About this theory Rouveret (2011) says:
"the basic tenets of the Government and Binding framework, where Universal Grammar is conceived of as a system of universal principles and a set of primitive parameters that, via the assignment of a value to each parameter, allow the derivation of language-specific grammars."
However, its being introductory didn't mean that I could go through it like reading a general book in syntax or a story (the author doesn't have this knack, Andrew Carnie does). The book requires hard effort and extensive reading. A reader cannot move from one chapter to the following without full grasp of the details of the first.
Here's a question: "Does the book need an instructor?" Well, that would be better, but a diligent student with 'some' background and a little more reading in the theory would make his way through it.

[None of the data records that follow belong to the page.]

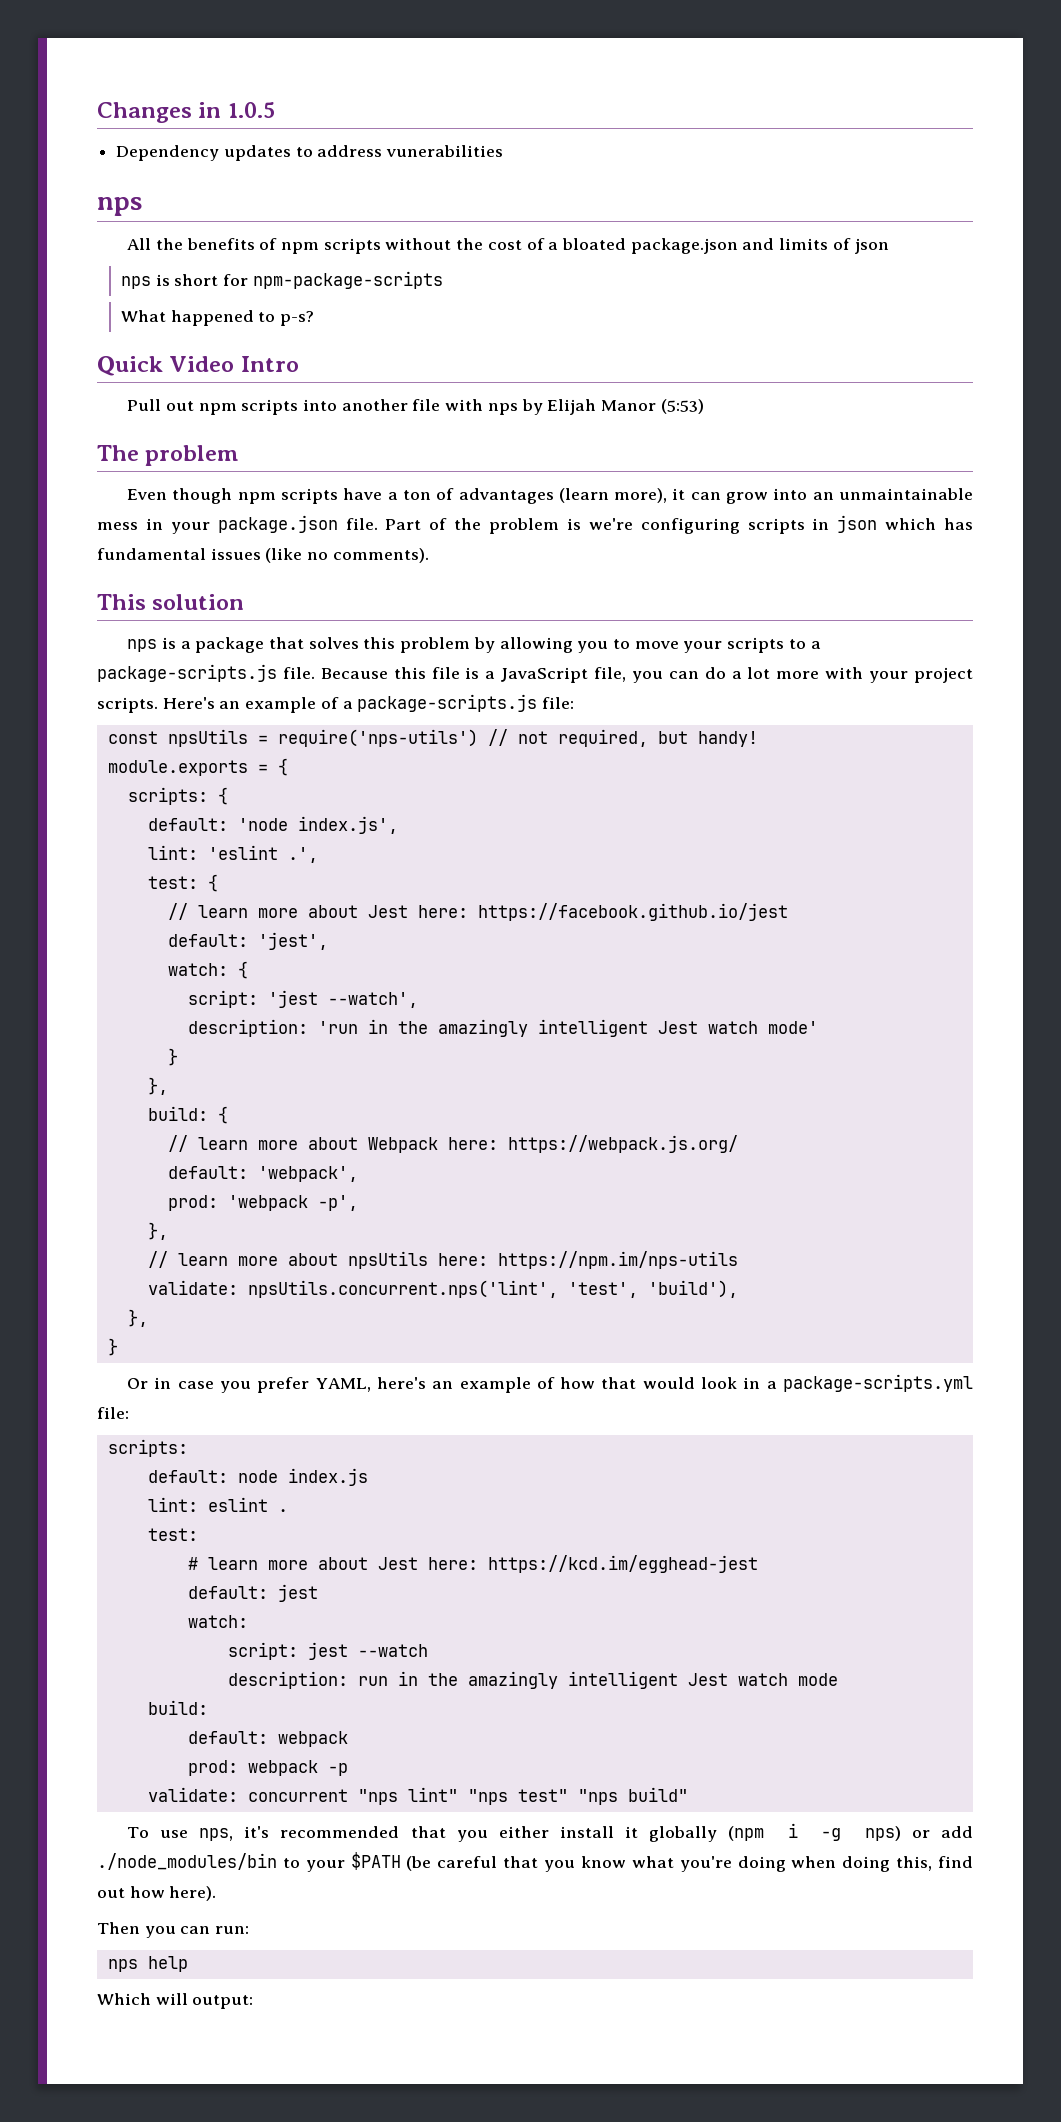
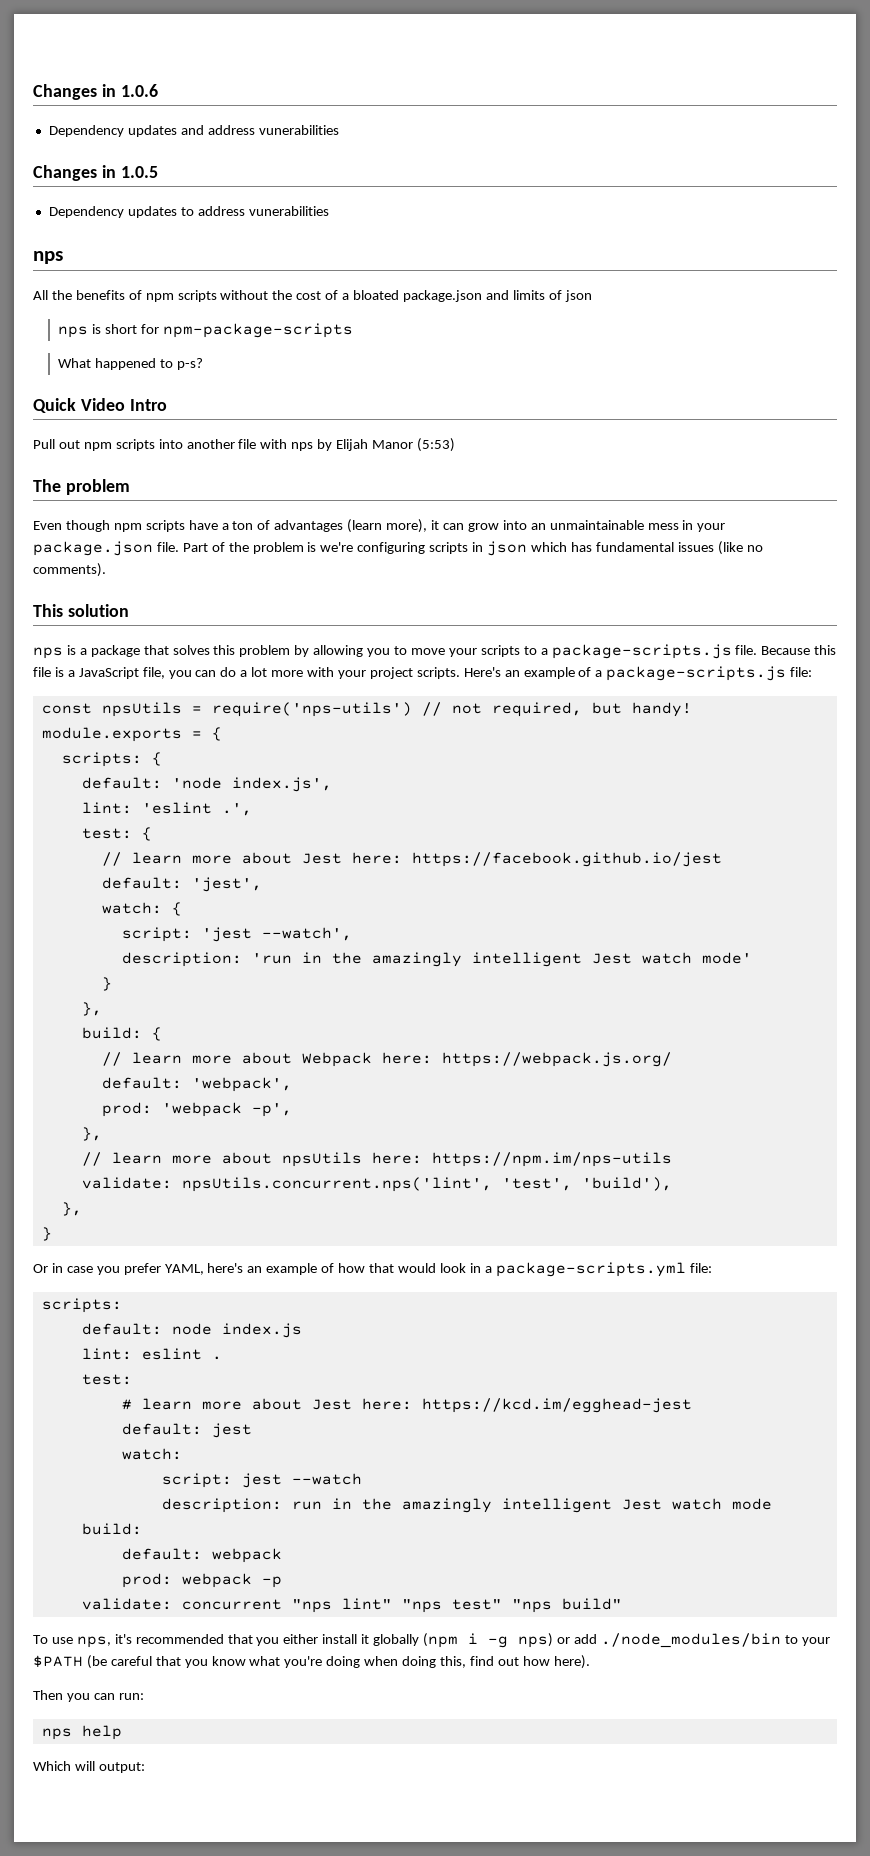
+ Changes in 1.0.6
+ Dependency updates and address vunerabilities

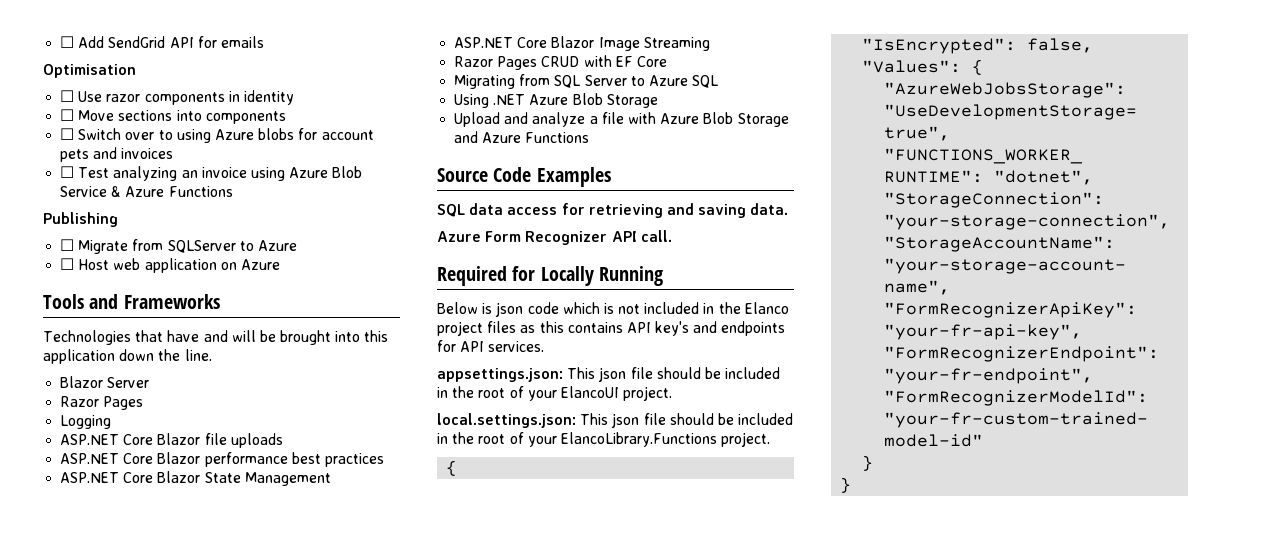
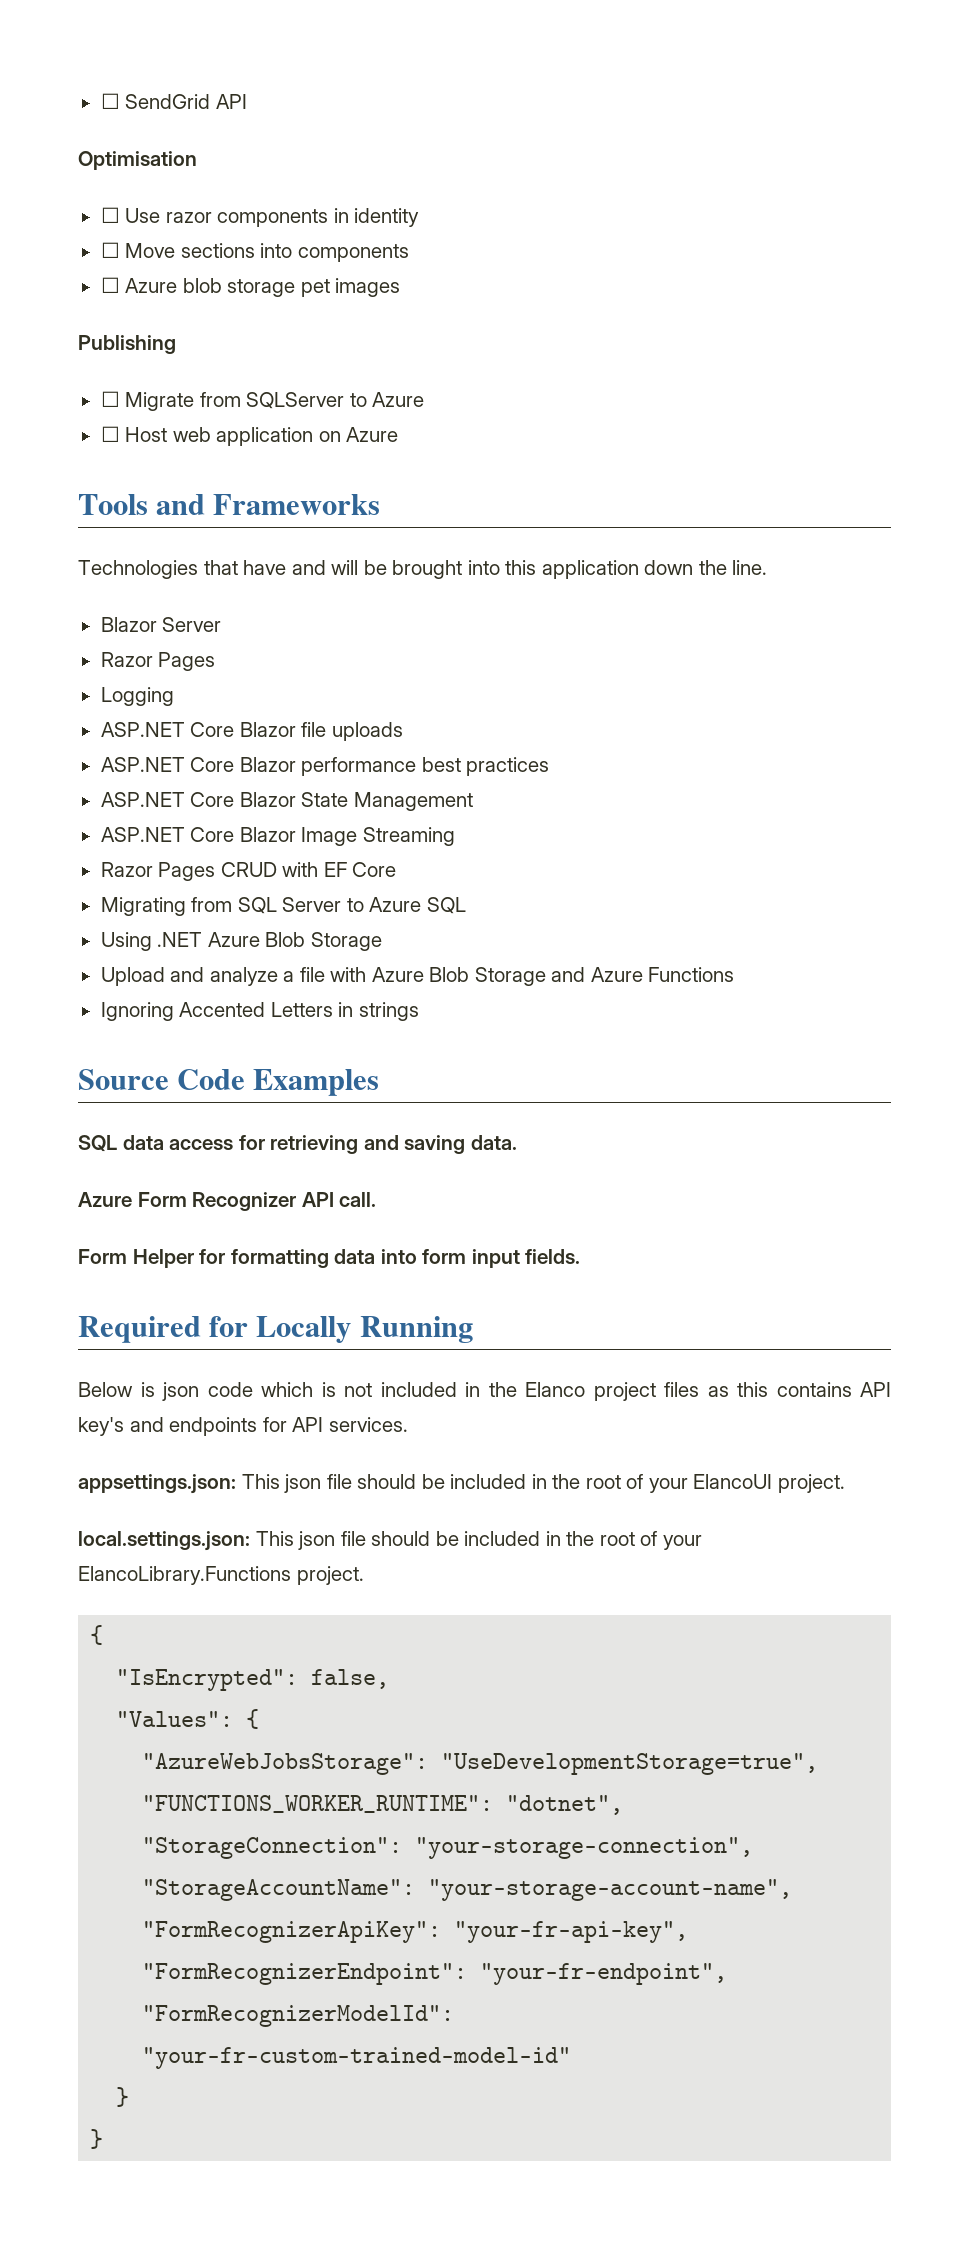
- ☐ Add SendGrid API for emails
+ ☐ SendGrid API
- ☐ Switch over to using Azure blobs for account pets and invoices
- ☐ Test analyzing an invoice using Azure Blob Service & Azure Functions
+ ☐ Azure blob storage pet images
+ Ignoring Accented Letters in strings
+ Form Helper for formatting data into form input fields.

Profile Image for Rebecca.
308 reviews169 followers
June 18, 2008
If you agree with Government & Binding, you'll probably enjoy this book and find it to be a good resource. If, like other sane people, you don't agree with Government & Binding, you'll probably want to rip your eyes out if you read this.
Profile Image for Melissa.
11 reviews2 followers
May 1, 2007
Government and binding, though both fascinating in their own right, received a heavy handed treatment in this lengthy tome.
Profile Image for Christie Bogle.
82 reviews3 followers
January 7, 2008
I am truly a geek, but I keep and savor all of my old text books. This one may have been a favorite because I loved the class, and less on its own merit, though.